Важен еще один момент: последние события сформировали некоторую патовость между различными политическими силами. Патовость этих событий стимулирует компромиссность перехода, договорные формы демократизации. В этой связи важно, чтобы варианты согласованных механизмов политического реформирования сопровождались поиском оптимального баланса кадрово-административных, политических и законодательных полномочий украинского института президентства. Для того, чтобы устранить дефицит именно политического влияния института президентства на политический процесс в государстве, необходимо ставить вопрос не только о нормативных полномочиях роспуска парламента в случае выражения вотума недоверия со стороны парламента Кабинету Министров или при ряде других условий. Важно также выстроить более политически управляемый со стороны Президента процесс развития украинской партийности. Очевидно, что путь к усилению политических полномочий президентства лежит в формировании уже проступающей сегодня пропрезидентской коалиции политических партий и сил, в поиске более широких партийно-политических коалиций, которые стали бы политическим фундаментом института президентства в Украине. Понятно, что это требует тонких и продуманных шагов, без резких колебаний и изменений, в сторону выстраивания политической системы. Важно здесь, как и в целом в процессе политической реформации в Украине, обратить внимание на то, что в России, например, реформы осуществляются в прагматическом ключе, опираясь на разрешение конкретных проблем, в рамках многоходового процесса, когда важна не столько концепция, сколько поиск тенденций и их формализация.
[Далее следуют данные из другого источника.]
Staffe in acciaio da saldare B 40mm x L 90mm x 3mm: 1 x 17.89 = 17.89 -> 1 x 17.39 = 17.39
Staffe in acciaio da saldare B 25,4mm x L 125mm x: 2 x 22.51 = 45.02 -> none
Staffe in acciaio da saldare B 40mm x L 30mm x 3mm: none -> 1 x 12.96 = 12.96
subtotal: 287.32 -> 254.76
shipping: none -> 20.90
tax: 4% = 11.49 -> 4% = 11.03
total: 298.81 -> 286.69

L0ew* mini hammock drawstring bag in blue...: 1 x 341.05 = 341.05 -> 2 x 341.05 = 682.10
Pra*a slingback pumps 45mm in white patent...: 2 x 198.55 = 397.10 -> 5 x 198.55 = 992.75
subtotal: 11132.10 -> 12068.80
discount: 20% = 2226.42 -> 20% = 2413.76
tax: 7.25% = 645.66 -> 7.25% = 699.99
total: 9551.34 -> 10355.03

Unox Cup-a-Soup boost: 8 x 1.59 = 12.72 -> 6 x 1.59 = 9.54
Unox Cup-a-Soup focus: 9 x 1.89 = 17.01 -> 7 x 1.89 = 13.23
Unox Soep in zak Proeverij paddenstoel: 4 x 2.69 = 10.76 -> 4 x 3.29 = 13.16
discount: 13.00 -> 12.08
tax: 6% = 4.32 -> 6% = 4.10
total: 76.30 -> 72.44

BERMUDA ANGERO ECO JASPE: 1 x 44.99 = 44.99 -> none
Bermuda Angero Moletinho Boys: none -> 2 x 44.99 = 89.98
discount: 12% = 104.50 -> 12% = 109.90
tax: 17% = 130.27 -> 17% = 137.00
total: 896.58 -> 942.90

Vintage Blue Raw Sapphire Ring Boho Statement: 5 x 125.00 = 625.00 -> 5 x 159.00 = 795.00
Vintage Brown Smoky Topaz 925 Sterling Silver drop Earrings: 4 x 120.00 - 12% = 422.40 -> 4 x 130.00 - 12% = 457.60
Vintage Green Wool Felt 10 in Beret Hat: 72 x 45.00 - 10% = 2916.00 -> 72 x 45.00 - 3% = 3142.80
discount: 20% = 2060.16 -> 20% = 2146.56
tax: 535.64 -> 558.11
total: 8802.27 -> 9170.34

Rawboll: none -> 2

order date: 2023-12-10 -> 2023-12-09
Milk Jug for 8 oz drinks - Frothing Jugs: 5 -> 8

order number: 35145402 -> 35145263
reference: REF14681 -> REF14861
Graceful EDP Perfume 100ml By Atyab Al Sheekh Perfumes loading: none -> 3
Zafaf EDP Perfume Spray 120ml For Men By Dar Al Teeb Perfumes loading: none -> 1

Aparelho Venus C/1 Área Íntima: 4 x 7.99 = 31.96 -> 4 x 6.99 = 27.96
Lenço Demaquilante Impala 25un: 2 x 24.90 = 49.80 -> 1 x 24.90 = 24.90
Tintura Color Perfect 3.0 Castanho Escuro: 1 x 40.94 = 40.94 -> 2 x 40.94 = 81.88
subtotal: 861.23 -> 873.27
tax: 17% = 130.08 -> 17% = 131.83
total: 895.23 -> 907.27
Подводя итог, можно отметить, что сегодня вряд ли возможно применение российской модели политической реформации в Украине. Понятно, что российский опыт обусловлен стечением уникальных обстоятельств, специфических условий, главное из которых — совпадение электорального цикла и цикла смены политических элит, что мы вряд ли можем наблюдать в Украине. Российский вариант заложен в слабости автономных политических актеров и также в специфически российских вертикальных формах властвования, что обусловлено российскими политическими традициями. В Украине политическая реформация возможна в иных вариантах. Сложившиеся реалии требуют, чтобы функционализация и системность украинской политики осуществлялись в менее персонализованных формах, при большем участии различных политических сил и сторон, при большем влиянии автономных политических актеров, при набирающей силу политизации института президентства. Тогда можно рассчитывать на импульс не только для трансформации всей политической системы, но и для создания эффективного института президентства и для выстраивания эффективного демократического государства.